(Records for processing)
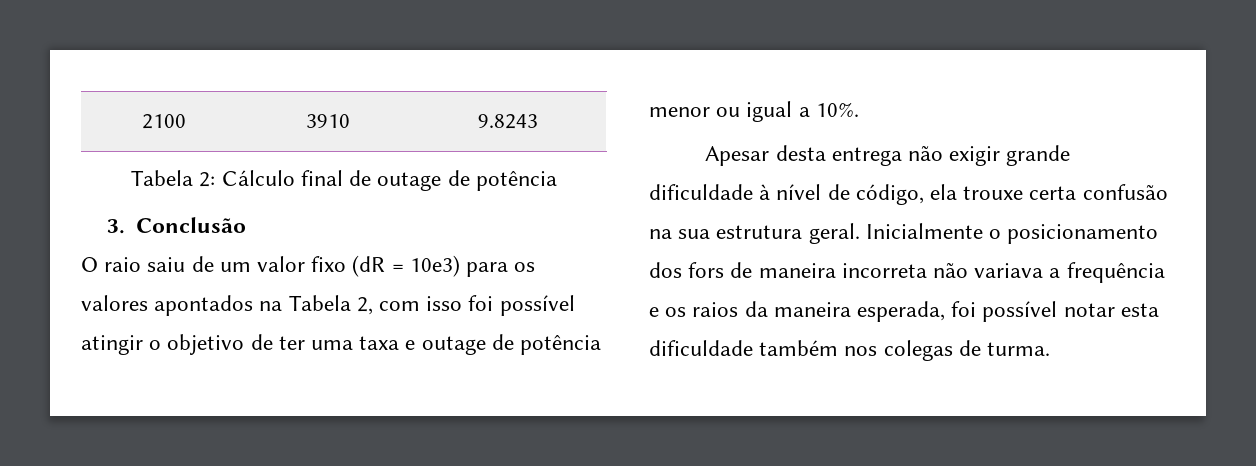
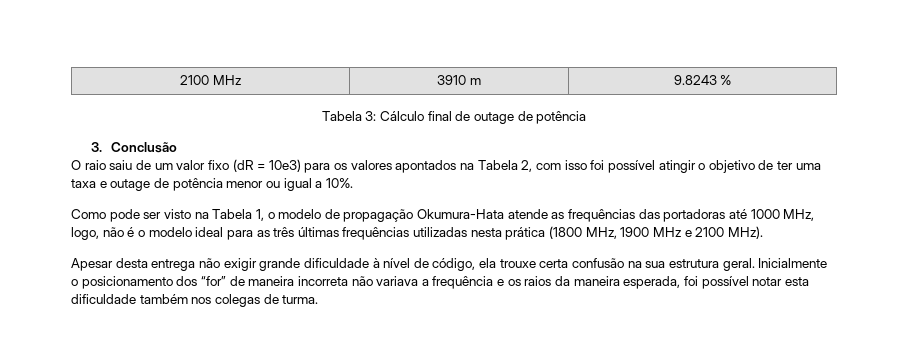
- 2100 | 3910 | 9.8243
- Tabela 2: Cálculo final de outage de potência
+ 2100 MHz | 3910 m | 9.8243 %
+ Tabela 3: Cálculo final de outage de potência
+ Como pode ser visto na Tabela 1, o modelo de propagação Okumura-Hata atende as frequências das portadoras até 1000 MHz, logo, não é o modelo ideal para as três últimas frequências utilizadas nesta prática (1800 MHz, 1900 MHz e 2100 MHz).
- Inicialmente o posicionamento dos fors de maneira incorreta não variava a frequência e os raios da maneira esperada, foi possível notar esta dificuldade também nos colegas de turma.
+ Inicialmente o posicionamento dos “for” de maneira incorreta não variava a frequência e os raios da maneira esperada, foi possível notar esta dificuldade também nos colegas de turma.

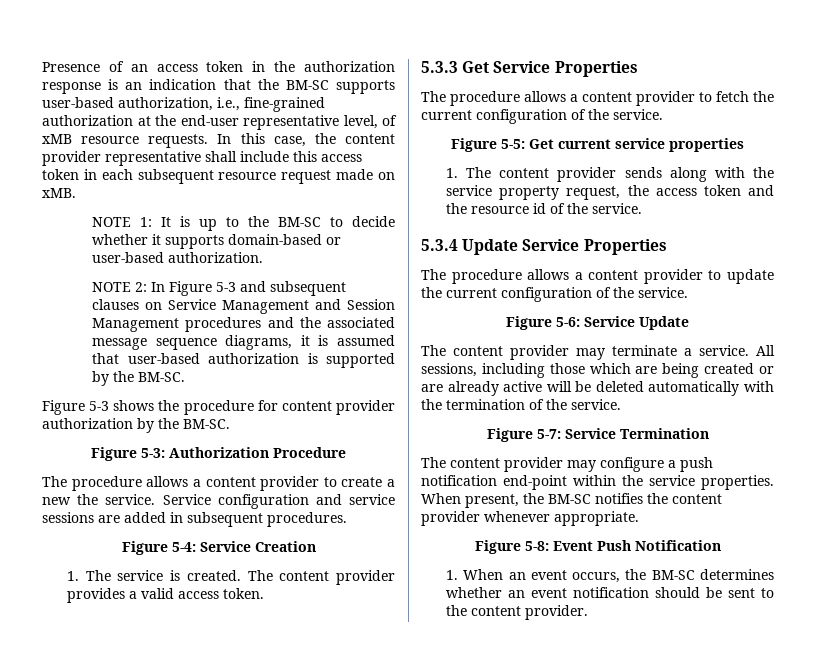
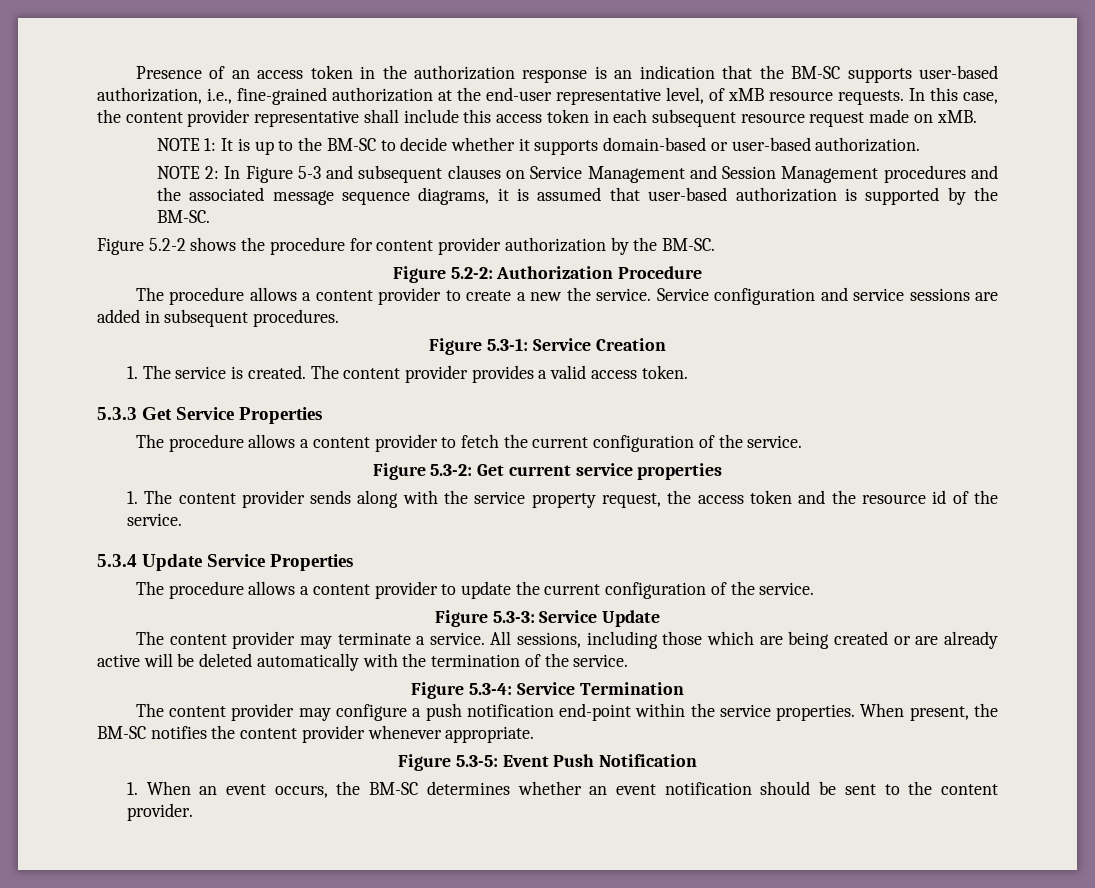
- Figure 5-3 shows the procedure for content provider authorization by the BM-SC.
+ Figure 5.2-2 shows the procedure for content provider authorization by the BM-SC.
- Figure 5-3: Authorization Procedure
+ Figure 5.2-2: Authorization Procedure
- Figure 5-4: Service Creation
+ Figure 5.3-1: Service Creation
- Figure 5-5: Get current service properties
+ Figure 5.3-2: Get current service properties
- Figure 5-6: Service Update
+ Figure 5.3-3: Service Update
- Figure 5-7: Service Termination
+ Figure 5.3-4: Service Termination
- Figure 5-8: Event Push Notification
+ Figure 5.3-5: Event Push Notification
(End Records for processing)
Without any pictures, reproduce the lines from the first one in the material through the line that has "3: Cálculo final de outage de potência", exactly as they appear.

- 2100 | 3910 | 9.8243
- Tabela 2: Cálculo final de outage de potência
+ 2100 MHz | 3910 m | 9.8243 %
+ Tabela 3: Cálculo final de outage de potência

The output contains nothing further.